## Exercise goal:
An exact transcription is needed of the lines below from the one with "color: #3b82f6 ->" through the one with "left: 428px ->", with no other lines and no pictures.

## Materials provided:
⟨

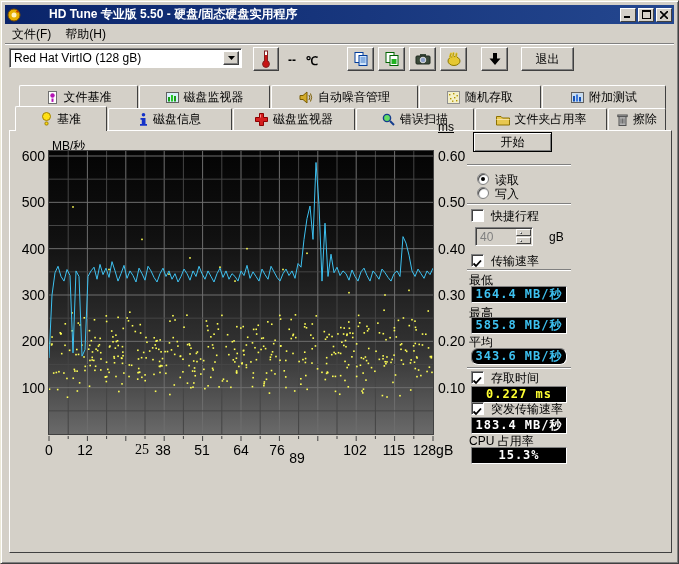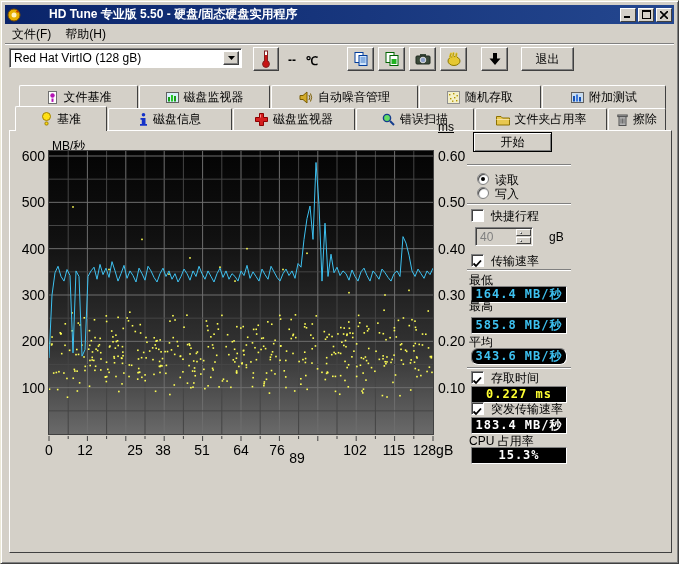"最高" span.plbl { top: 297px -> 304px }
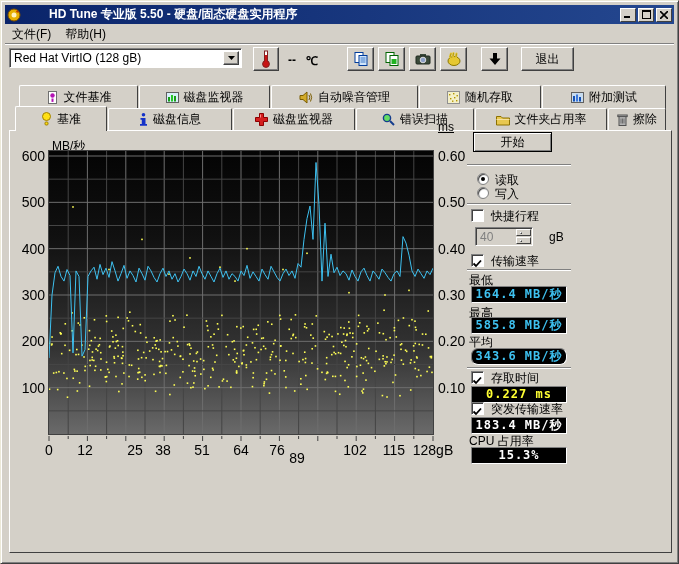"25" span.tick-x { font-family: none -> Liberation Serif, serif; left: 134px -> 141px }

⟩
⟨

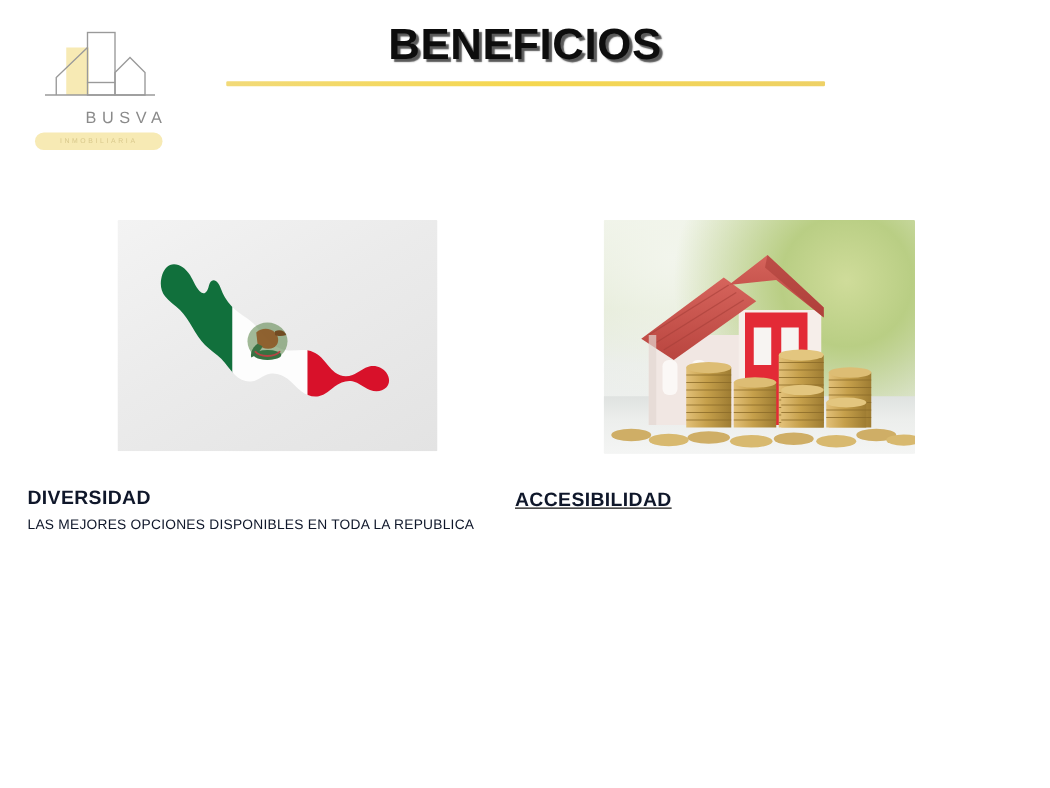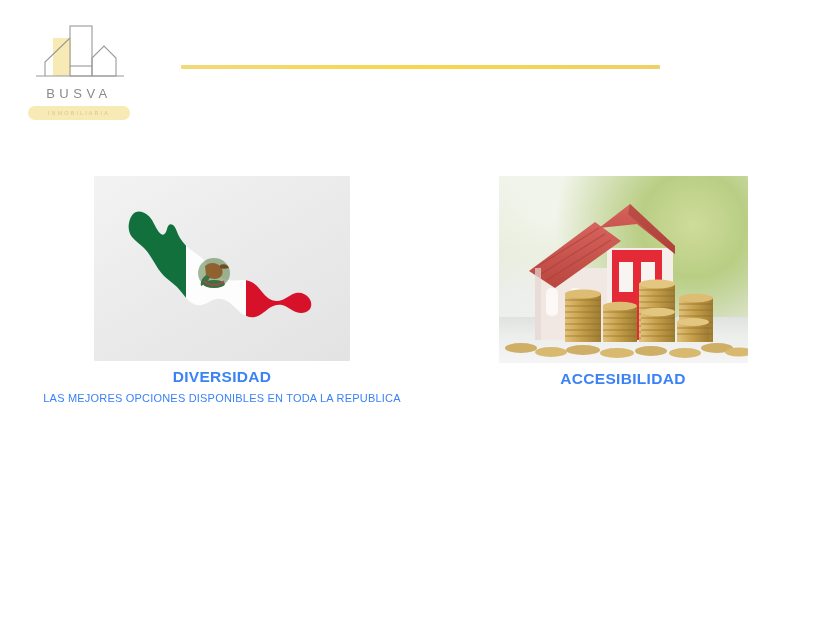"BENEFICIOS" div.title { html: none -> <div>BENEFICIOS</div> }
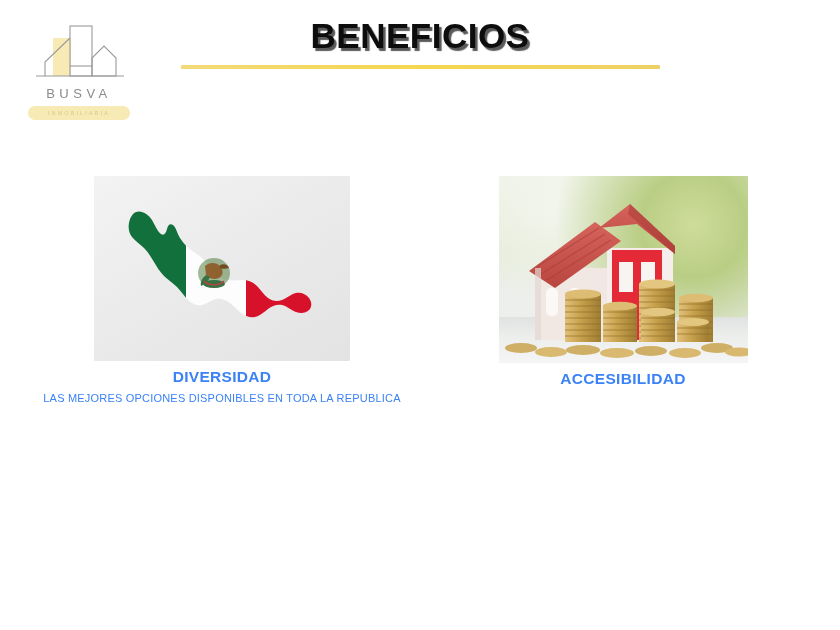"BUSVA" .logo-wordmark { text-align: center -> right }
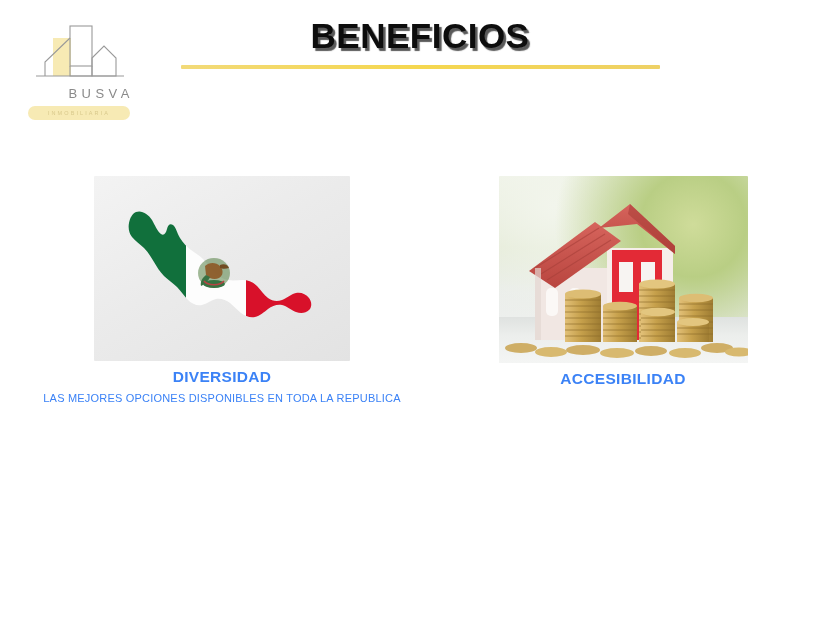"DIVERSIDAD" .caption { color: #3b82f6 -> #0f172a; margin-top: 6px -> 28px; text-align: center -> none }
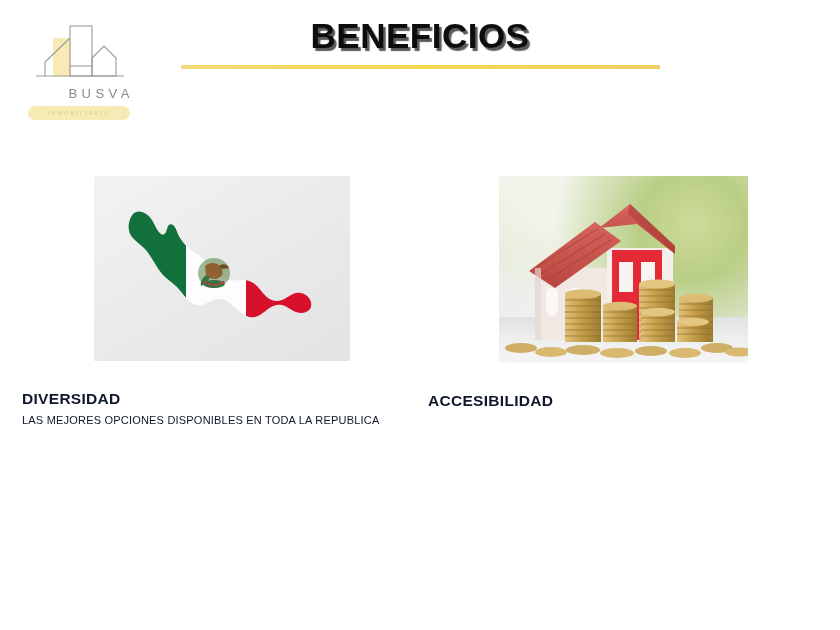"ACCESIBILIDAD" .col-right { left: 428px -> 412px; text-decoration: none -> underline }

⟩

## Result of this exercise:
"DIVERSIDAD" .caption { color: #3b82f6 -> #0f172a; margin-top: 6px -> 28px; text-align: center -> none }
"ACCESIBILIDAD" .col-right { left: 428px -> 412px; text-decoration: none -> underline }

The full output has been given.